Our multivariable model has important limitations and is not all inclusive yet. First, it contains 381 patients, which is relatively small for predictive modeling. This predictive dataset lacks specific Insulin Resistance (IR) measurements, such as preoperative serum insulin levels and HOMA-IR calculations, C-peptide levels, and number of years with diagnosis of DM. Future studies will need to incorporate this data into predictive BG models after RYGB. Therefore, it will be important to augment and validate our current predictive model. Despite limitations, PH appears to be reasonably predictable preoperatively.

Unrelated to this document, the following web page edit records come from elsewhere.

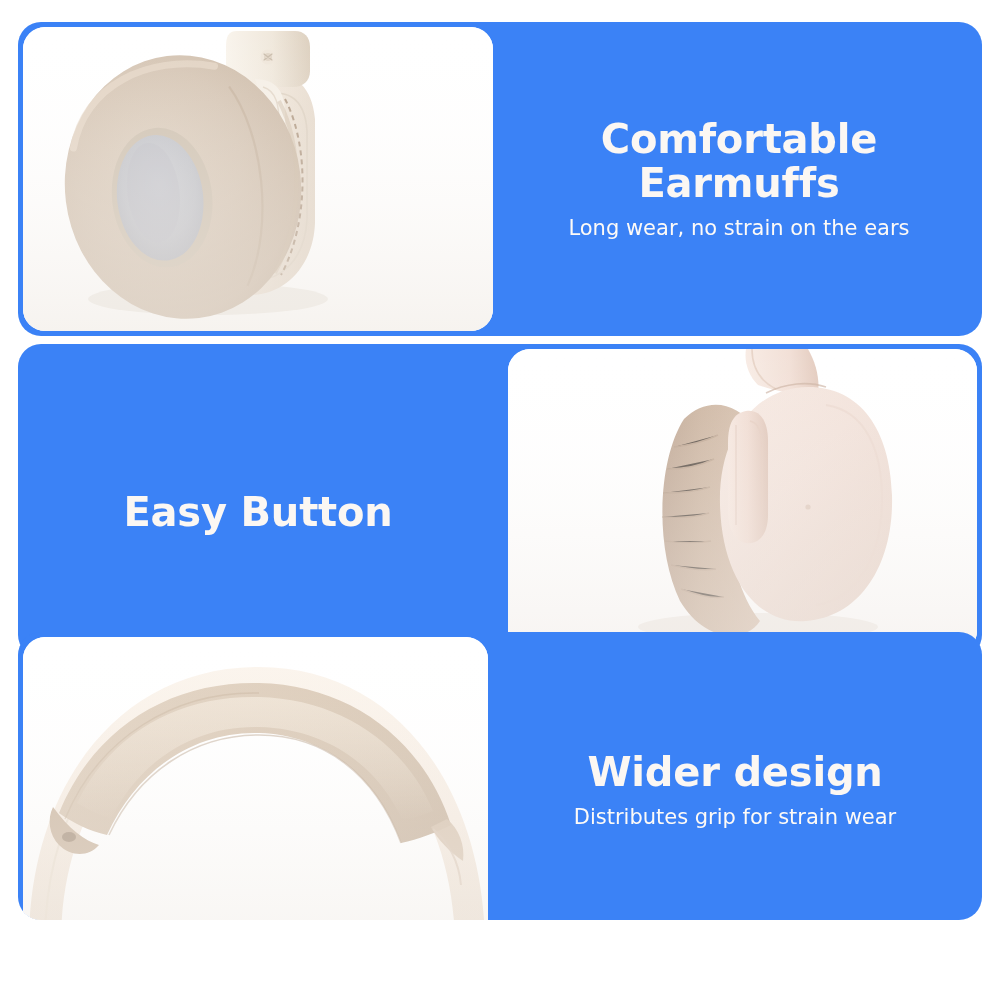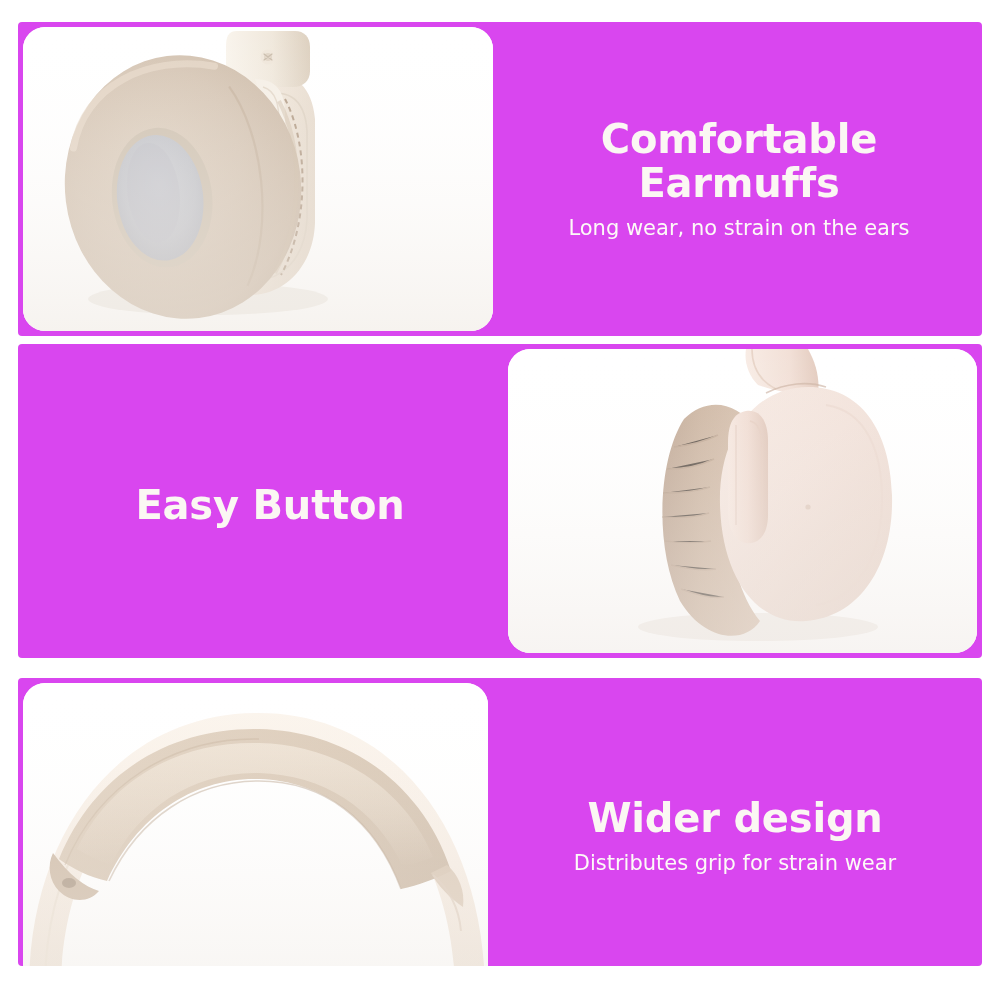--- a/index.html
+++ b/index.html
@@ -20,28 +20,28 @@
     position: absolute;
     left: 0; top: 0;
     width: 1000px;
     height: 1000px;
     background: #ffffff;
   }
 
   
   .panel {
     position: absolute;
-    background: #d946ef;
-    border-radius: 4px;
+    background: #3b82f6;
+    border-radius: 23px;
     overflow: hidden;
   }
 
   #panel-1 { left: 18px;  top: 22px;  width: 964px; height: 314px; }
   #panel-2 { left: 18px;  top: 344px; width: 964px; height: 314px; }
-  #panel-3 { left: 18px;  top: 678px; width: 964px; height: 288px; }
+  #panel-3 { left: 18px;  top: 632px; width: 964px; height: 288px; }
 
   
   .photo-card {
     position: absolute;
     background: #ffffff;
     border-radius: 22px;
     overflow: hidden;
   }
   
   #photo-card-1 {
@@ -60,21 +60,21 @@
 
   
   .text-block {
     position: absolute;
     display: flex;
     flex-direction: column;
     justify-content: center;
     text-align: center;
   }
   #text-block-1 { left: 478px; top: 0;   width: 486px; height: 314px; }
-  #text-block-2 { left: 0;     top: 9px;   width: 480px; height: 314px; margin-left: 12px; }
+  #text-block-2 { left: 0;     top: 16px;   width: 480px; height: 314px; }
   #text-block-3 { left: 470px; top: 0;   width: 494px; height: 316px; }
 
   .feature-title {
     color: #fbf7f3;
     font-size: 40px;
     font-weight: bold;
     letter-spacing: -0.2px;
     line-height: 1.12;
     margin: 0 0 10px 0;
     padding: 0 14px;

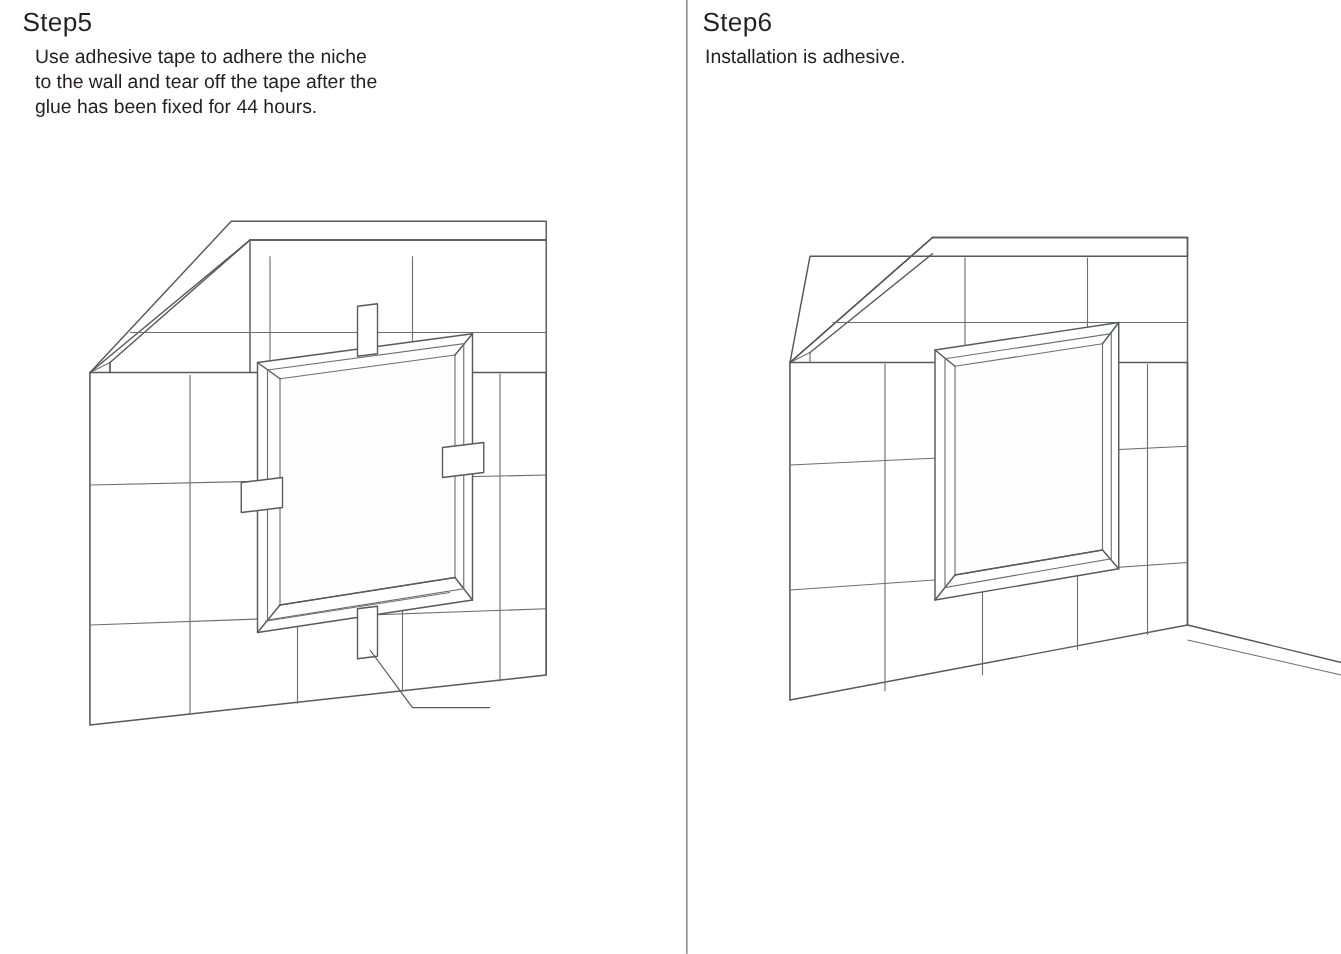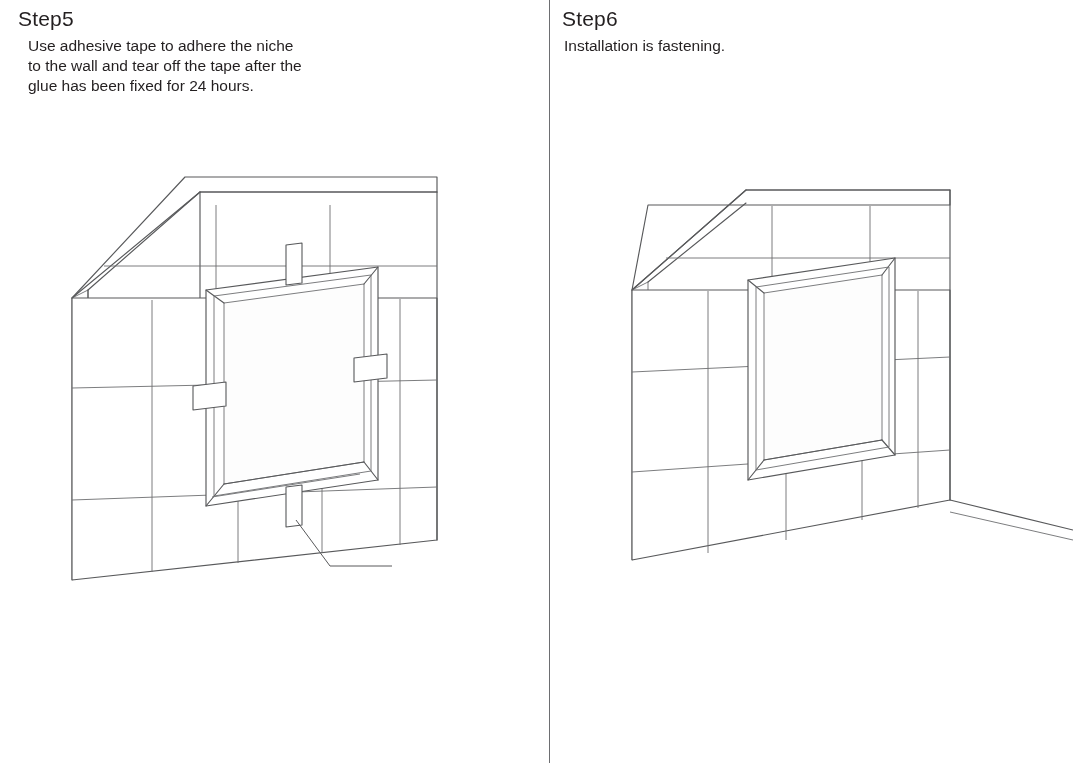--- a/index.html
+++ b/index.html
@@ -115,21 +115,21 @@
 
 <div class="page">
 
   <div class="divider"></div>
 
   <div class="panel panel-left left">
 
     <div class="step-title">Step5</div>
     <div class="step-body">Use adhesive tape to adhere the niche
 to the wall and tear off the tape after the
-glue has been fixed for 24 hours.</div>
+glue has been fixed for 44 hours.</div>
 
     <svg class="art" viewBox="0 0 549 763">
 
       <path class="face" d="M72 298 L185 177 L437 177 L437 192 L200 192 L200 306 Z"></path>
 
       <path class="face-soft" d="M72 298 L72 580 L88 570 L88 290 Z"></path>
       <path class="ln" d="M88 290 L200 192"></path>
       <path class="ln" d="M88 570 L88 290"></path>
 
       <path class="face" d="M72 298 L437 298 L437 540 L72 580 Z" fill="#ffffff"></path>
@@ -167,21 +167,21 @@
       <path class="tape" d="M354 358 L387 354 L387 378 L354 382 Z"></path>
 
       <path class="ln-lead" d="M296 520 L330 566 L392 566"></path>
     </svg>
 
   </div>
 
   <div class="panel panel-right right">
 
     <div class="step-title">Step6</div>
-    <div class="step-body"> Installation is fastening.</div>
+    <div class="step-body"> Installation is adhesive.</div>
 
     <svg class="art" viewBox="0 0 523 763">
 
       <path class="face" d="M82 290 L196 190 L400 190 L400 205 L98 205 Z"></path>
 
       <path class="face-soft" d="M82 290 L82 560 L98 550 L98 282 Z"></path>
       <path class="ln" d="M98 282 L196 203"></path>
 
       <path class="face" d="M82 290 L400 290 L400 500 L82 560 Z" fill="#ffffff"></path>
       <path class="ln" d="M196 190 L400 190"></path>

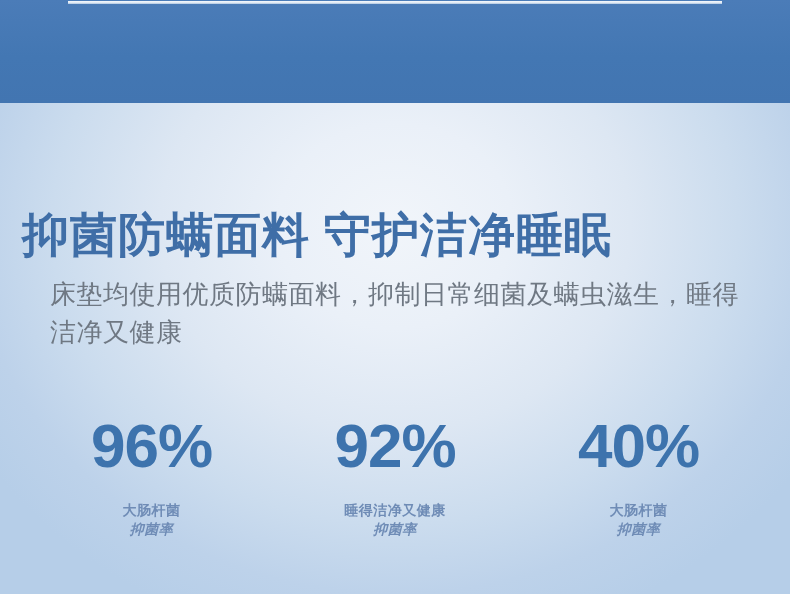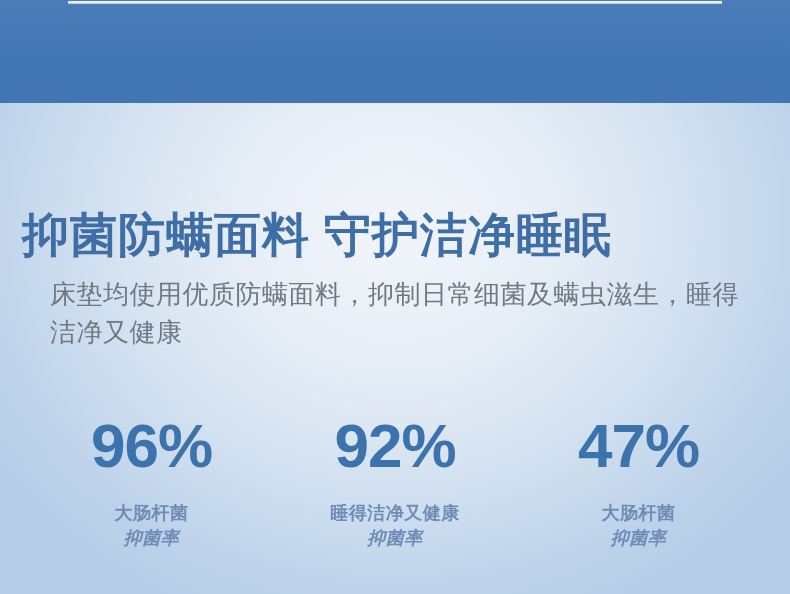--- a/index.html
+++ b/index.html
@@ -102,21 +102,21 @@
   }
   .stat-value {
     font-size: 62px;
     font-weight: bold;
     color: #3d73ad;
     line-height: 1.0;
     letter-spacing: -1px;
   }
   .stat-label {
     margin-top: 24px;
-    font-size: 18px;
+    font-size: 14px;
     font-weight: bold;
     color: #6f8cb6;
     line-height: 1.38;
     letter-spacing: 0.5px;
   }
   .stat-label .l2 {
     display: block;
     font-style: italic;
   }
 </style>
@@ -147,21 +147,21 @@
 
       <div class="stat">
         <div class="stat-value">92%</div>
         <div class="stat-label">
           <span class="l1">睡得洁净又健康</span>
           <span class="l2">抑菌率</span>
         </div>
       </div>
 
       <div class="stat">
-        <div class="stat-value">47%</div>
+        <div class="stat-value">40%</div>
         <div class="stat-label">
           <span class="l1">大肠杆菌</span>
           <span class="l2">抑菌率</span>
         </div>
       </div>
 
     </div>
   </div>
 </div>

Admittedly, there are several other limitations to this study. First, the sampled data was collected retrospectively from 2006-2009, while physicians were surveyed in 2011. Also, they were asked to reflect about their time on the bariatric wards, but were not necessarily on the bariatric service at time of survey. More optimally, the clinicians would have been surveyed simultaneously to the hospital course of these patients. However, at our institution these results have raised awareness of a potential discrepancy between perceived and observed glucose control. It has sparked prospective study designs and more aggressive treatment protocols for the RYGB patients. Also, our study is from a single high volume center of excellence, but may lack generalizability as BG management strategies may be different at other institutions. Finally, our data lacks any outpatient BG data in the first weeks postoperatively as their blood glucose metabolism is rapidly changing.

Conclusion

In conclusion, PH clearly increases morbidity and potentially mortality in various surgical patients including RYGB patients [1-11,22]. Improving glycemic control in RYGB patients is important, as it may improve postoperative morbidities such as wound infection and ARF22. This may have implications in reducing excess hospital cost and improving patient outcomes. As BG management is a recognized quality measure, there will be increasing surveillance and scrutiny of inpatient PH. Therefore, increased clinician awareness and predictive models are vital for improving outcomes in these patients on busy surgical wards.

Disclosures

The authors of this paper including Mark J Perna MD., Amy Wahlquist MS., Katherine A Morgan MD., T. Karl Byrne MD., and Megan Baker MD do not have any potential conflicts of interest to disclose.

Acknowledgements

The project described was supported by Award Number UL1RR029882 from the National Center for Research Resources. The content is solely the responsibility of the authors and does not necessarily represent the official views of the National Center for Research Resources or the National Institutes of Health.